→ Exercise directions
Restate the listing in full, keeping every word as it is.

→ Material for the task
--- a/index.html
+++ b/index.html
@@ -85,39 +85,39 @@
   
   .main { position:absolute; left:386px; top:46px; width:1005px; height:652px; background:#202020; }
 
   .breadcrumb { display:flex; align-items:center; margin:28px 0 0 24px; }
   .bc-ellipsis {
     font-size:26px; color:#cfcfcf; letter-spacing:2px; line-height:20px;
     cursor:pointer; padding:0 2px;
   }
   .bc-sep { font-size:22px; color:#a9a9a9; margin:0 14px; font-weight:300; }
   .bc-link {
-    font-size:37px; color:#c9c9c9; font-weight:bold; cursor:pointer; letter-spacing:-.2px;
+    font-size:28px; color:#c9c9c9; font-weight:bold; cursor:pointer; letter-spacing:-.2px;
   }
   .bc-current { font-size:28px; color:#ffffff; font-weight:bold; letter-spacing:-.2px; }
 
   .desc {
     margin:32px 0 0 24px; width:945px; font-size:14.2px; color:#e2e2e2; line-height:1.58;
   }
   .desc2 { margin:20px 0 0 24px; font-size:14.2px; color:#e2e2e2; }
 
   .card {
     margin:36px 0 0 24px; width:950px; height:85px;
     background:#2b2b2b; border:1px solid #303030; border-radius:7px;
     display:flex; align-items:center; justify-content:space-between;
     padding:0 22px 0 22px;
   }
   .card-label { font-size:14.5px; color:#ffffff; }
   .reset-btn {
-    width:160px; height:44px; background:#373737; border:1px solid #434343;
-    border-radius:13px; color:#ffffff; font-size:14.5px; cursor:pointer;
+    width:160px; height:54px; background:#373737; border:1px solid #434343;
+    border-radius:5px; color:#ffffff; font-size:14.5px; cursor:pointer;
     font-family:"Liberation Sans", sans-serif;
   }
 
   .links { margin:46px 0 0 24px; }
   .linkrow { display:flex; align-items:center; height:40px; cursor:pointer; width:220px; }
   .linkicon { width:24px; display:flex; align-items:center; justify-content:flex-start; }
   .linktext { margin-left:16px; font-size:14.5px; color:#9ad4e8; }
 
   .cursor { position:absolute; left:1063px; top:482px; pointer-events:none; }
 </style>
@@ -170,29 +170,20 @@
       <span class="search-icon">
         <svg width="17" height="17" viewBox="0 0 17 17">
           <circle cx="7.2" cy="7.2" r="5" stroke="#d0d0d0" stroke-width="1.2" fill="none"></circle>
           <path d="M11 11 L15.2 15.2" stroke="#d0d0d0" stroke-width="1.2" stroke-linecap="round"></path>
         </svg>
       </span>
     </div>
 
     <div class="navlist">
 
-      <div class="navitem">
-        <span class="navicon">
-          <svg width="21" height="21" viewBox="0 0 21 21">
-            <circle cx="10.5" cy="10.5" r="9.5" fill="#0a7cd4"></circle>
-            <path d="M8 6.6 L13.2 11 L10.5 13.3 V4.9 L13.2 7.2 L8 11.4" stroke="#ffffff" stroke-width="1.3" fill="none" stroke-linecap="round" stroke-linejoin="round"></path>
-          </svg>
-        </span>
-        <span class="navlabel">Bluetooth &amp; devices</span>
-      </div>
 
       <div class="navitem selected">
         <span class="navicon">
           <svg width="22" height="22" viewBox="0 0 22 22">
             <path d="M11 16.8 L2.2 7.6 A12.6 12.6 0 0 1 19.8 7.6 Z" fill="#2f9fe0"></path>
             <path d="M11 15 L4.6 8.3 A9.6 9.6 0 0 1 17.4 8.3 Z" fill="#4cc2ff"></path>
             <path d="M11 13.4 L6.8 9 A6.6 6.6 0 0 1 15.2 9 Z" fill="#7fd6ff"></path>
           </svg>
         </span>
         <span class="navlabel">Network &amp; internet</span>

→ Response to this task
--- a/index.html
+++ b/index.html
@@ -85,39 +85,39 @@
   
   .main { position:absolute; left:386px; top:46px; width:1005px; height:652px; background:#202020; }
 
   .breadcrumb { display:flex; align-items:center; margin:28px 0 0 24px; }
   .bc-ellipsis {
     font-size:26px; color:#cfcfcf; letter-spacing:2px; line-height:20px;
     cursor:pointer; padding:0 2px;
   }
   .bc-sep { font-size:22px; color:#a9a9a9; margin:0 14px; font-weight:300; }
   .bc-link {
-    font-size:37px; color:#c9c9c9; font-weight:bold; cursor:pointer; letter-spacing:-.2px;
+    font-size:28px; color:#c9c9c9; font-weight:bold; cursor:pointer; letter-spacing:-.2px;
   }
   .bc-current { font-size:28px; color:#ffffff; font-weight:bold; letter-spacing:-.2px; }
 
   .desc {
     margin:32px 0 0 24px; width:945px; font-size:14.2px; color:#e2e2e2; line-height:1.58;
   }
   .desc2 { margin:20px 0 0 24px; font-size:14.2px; color:#e2e2e2; }
 
   .card {
     margin:36px 0 0 24px; width:950px; height:85px;
     background:#2b2b2b; border:1px solid #303030; border-radius:7px;
     display:flex; align-items:center; justify-content:space-between;
     padding:0 22px 0 22px;
   }
   .card-label { font-size:14.5px; color:#ffffff; }
   .reset-btn {
-    width:160px; height:44px; background:#373737; border:1px solid #434343;
-    border-radius:13px; color:#ffffff; font-size:14.5px; cursor:pointer;
+    width:160px; height:54px; background:#373737; border:1px solid #434343;
+    border-radius:5px; color:#ffffff; font-size:14.5px; cursor:pointer;
     font-family:"Liberation Sans", sans-serif;
   }
 
   .links { margin:46px 0 0 24px; }
   .linkrow { display:flex; align-items:center; height:40px; cursor:pointer; width:220px; }
   .linkicon { width:24px; display:flex; align-items:center; justify-content:flex-start; }
   .linktext { margin-left:16px; font-size:14.5px; color:#9ad4e8; }
 
   .cursor { position:absolute; left:1063px; top:482px; pointer-events:none; }
 </style>
@@ -170,29 +170,20 @@
       <span class="search-icon">
         <svg width="17" height="17" viewBox="0 0 17 17">
           <circle cx="7.2" cy="7.2" r="5" stroke="#d0d0d0" stroke-width="1.2" fill="none"></circle>
           <path d="M11 11 L15.2 15.2" stroke="#d0d0d0" stroke-width="1.2" stroke-linecap="round"></path>
         </svg>
       </span>
     </div>
 
     <div class="navlist">
 
-      <div class="navitem">
-        <span class="navicon">
-          <svg width="21" height="21" viewBox="0 0 21 21">
-            <circle cx="10.5" cy="10.5" r="9.5" fill="#0a7cd4"></circle>
-            <path d="M8 6.6 L13.2 11 L10.5 13.3 V4.9 L13.2 7.2 L8 11.4" stroke="#ffffff" stroke-width="1.3" fill="none" stroke-linecap="round" stroke-linejoin="round"></path>
-          </svg>
-        </span>
-        <span class="navlabel">Bluetooth &amp; devices</span>
-      </div>
 
       <div class="navitem selected">
         <span class="navicon">
           <svg width="22" height="22" viewBox="0 0 22 22">
             <path d="M11 16.8 L2.2 7.6 A12.6 12.6 0 0 1 19.8 7.6 Z" fill="#2f9fe0"></path>
             <path d="M11 15 L4.6 8.3 A9.6 9.6 0 0 1 17.4 8.3 Z" fill="#4cc2ff"></path>
             <path d="M11 13.4 L6.8 9 A6.6 6.6 0 0 1 15.2 9 Z" fill="#7fd6ff"></path>
           </svg>
         </span>
         <span class="navlabel">Network &amp; internet</span>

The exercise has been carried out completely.